■ TASK TO COMPLETE
Reproduce the records below exactly, but only between the lines holding "-25,9 +25,9 @@" and "sans-serif; font-weight: normal;", inclusive.

■ TASK INPUT
┌────────
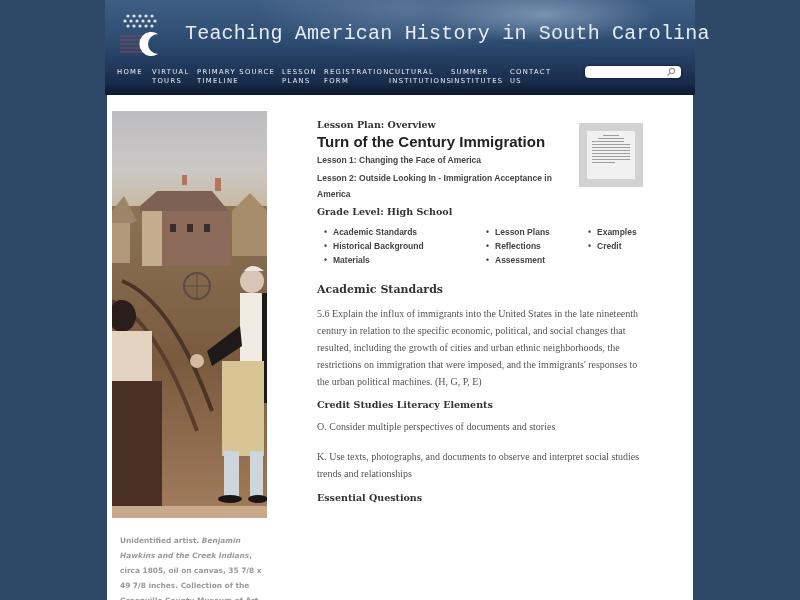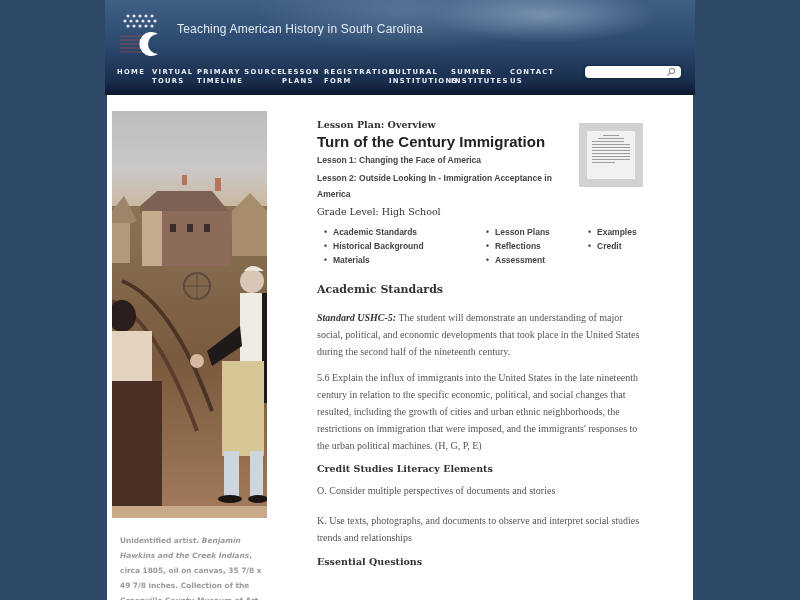--- a/index.html
+++ b/index.html
@@ -25,9 +25,9 @@
       position: absolute; left: 15px; top: 12px; width: 46px; height: 46px;
     }
     .site-title {
-      position: absolute; left: 72px; top: 22px;
-      color: #e6ecf3; font-size: 12px; letter-spacing: 0.2px; white-space: nowrap;
-      font-family: Liberation Sans, sans-serif; font-weight: normal;
+      position: absolute; left: 80px; top: 22px;
+      color: #e6ecf3; font-size: 20px; letter-spacing: 0.2px; white-space: nowrap;
+      font-family: Liberation Mono, monospace; font-weight: normal;
     }
     .site-tagline {
       position: absolute; left: 74px; top: 42px;

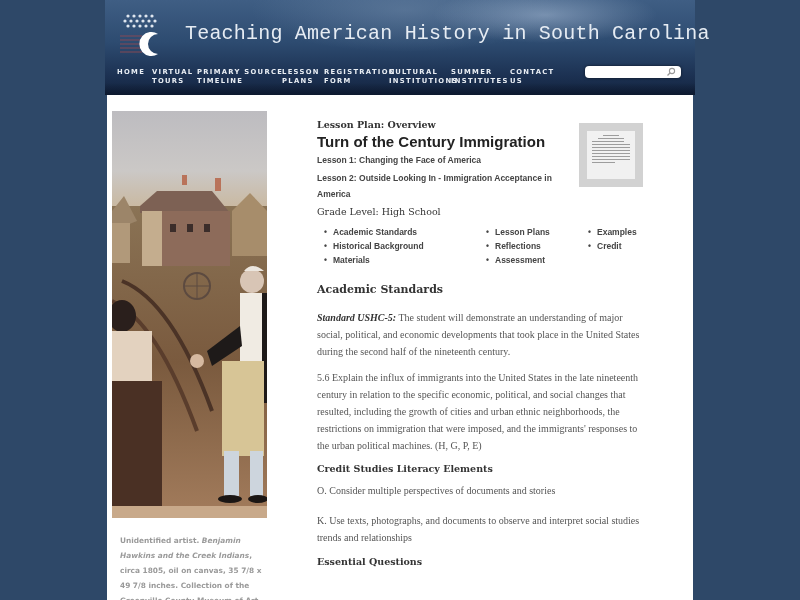--- a/index.html
+++ b/index.html
@@ -38,7 +38,7 @@
       position: absolute; left: 12px; top: 68px; display: flex; gap: 0;
     }
     .nav-item {
-      color: #e9eef4; font-size: 6.8px; font-weight: bold; letter-spacing: 1.3px;
+      color: #e9eef4; font-size: 6.8px; font-weight: normal; letter-spacing: 1.3px;
       line-height: 9px; text-transform: uppercase; cursor: pointer; white-space: nowrap;
       font-family: "DejaVu Sans", sans-serif;
     }

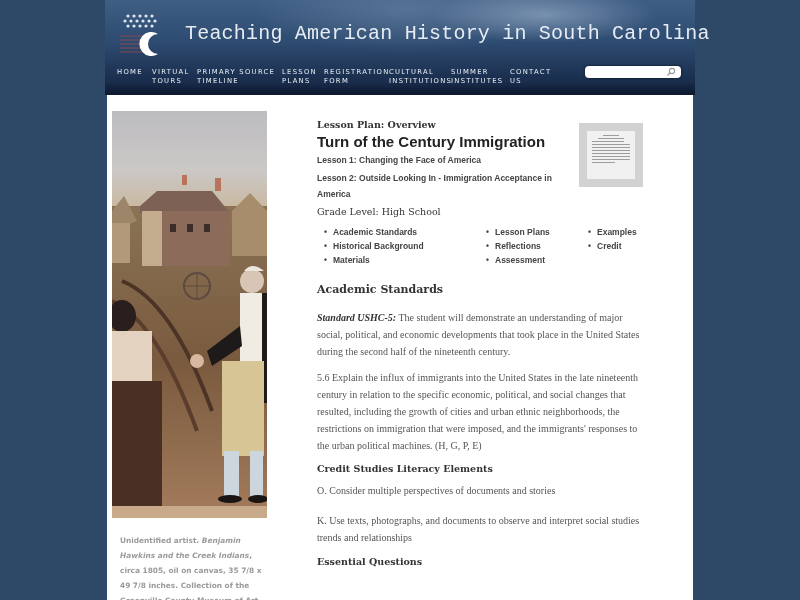--- a/index.html
+++ b/index.html
@@ -84,7 +84,7 @@
       color: #444; line-height: 16px;
     }
     .grade {
-      font-family: "DejaVu Serif", serif; font-weight: normal; font-size: 9.5px; color: #333;
+      font-family: "DejaVu Serif", serif; font-weight: bold; font-size: 9.5px; color: #333;
       margin-top: 4px;
     }
     .toc {

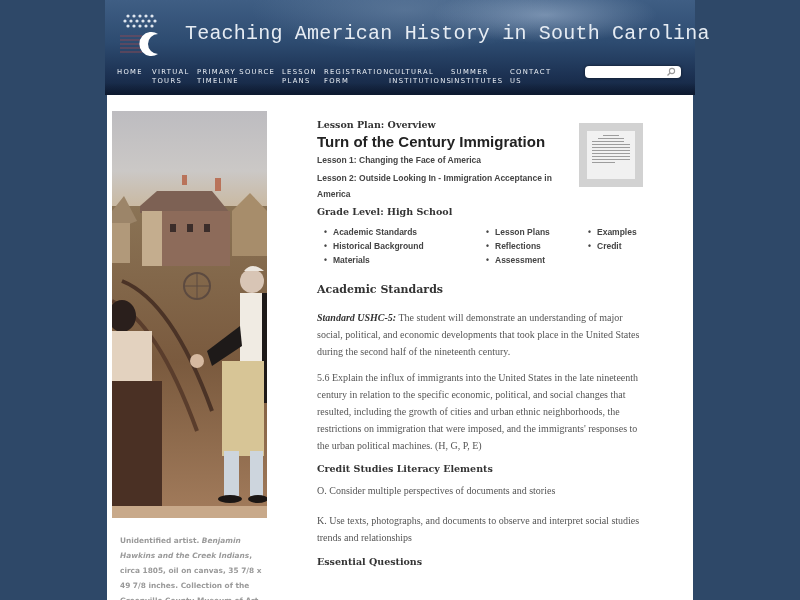--- a/index.html
+++ b/index.html
@@ -295,7 +295,6 @@
     </div>
 
     <h2 class="h2" style="margin-top:14px">Academic Standards</h2>
-    <p class="p" style="margin-top:13px"><strong>Standard USHC-5:</strong><span> The student will demonstrate an understanding of major social, political, and economic developments that took place in the United States during the second half of the nineteenth century.</span></p>
     <p class="p" style="margin-top:9px">5.6 Explain the influx of immigrants into the United States in the late nineteenth century in relation to the specific economic, political, and social changes that resulted, including the growth of cities and urban ethnic neighborhoods, the restrictions on immigration that were imposed, and the immigrants' responses to the urban political machines. (H, G, P, E)</p>
 
     <h3 class="h3" style="margin-top:9px">Credit Studies Literacy Elements</h3>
└────────
■ EXERCISE RESULT
@@ -25,9 +25,9 @@
       position: absolute; left: 15px; top: 12px; width: 46px; height: 46px;
     }
     .site-title {
-      position: absolute; left: 72px; top: 22px;
-      color: #e6ecf3; font-size: 12px; letter-spacing: 0.2px; white-space: nowrap;
-      font-family: Liberation Sans, sans-serif; font-weight: normal;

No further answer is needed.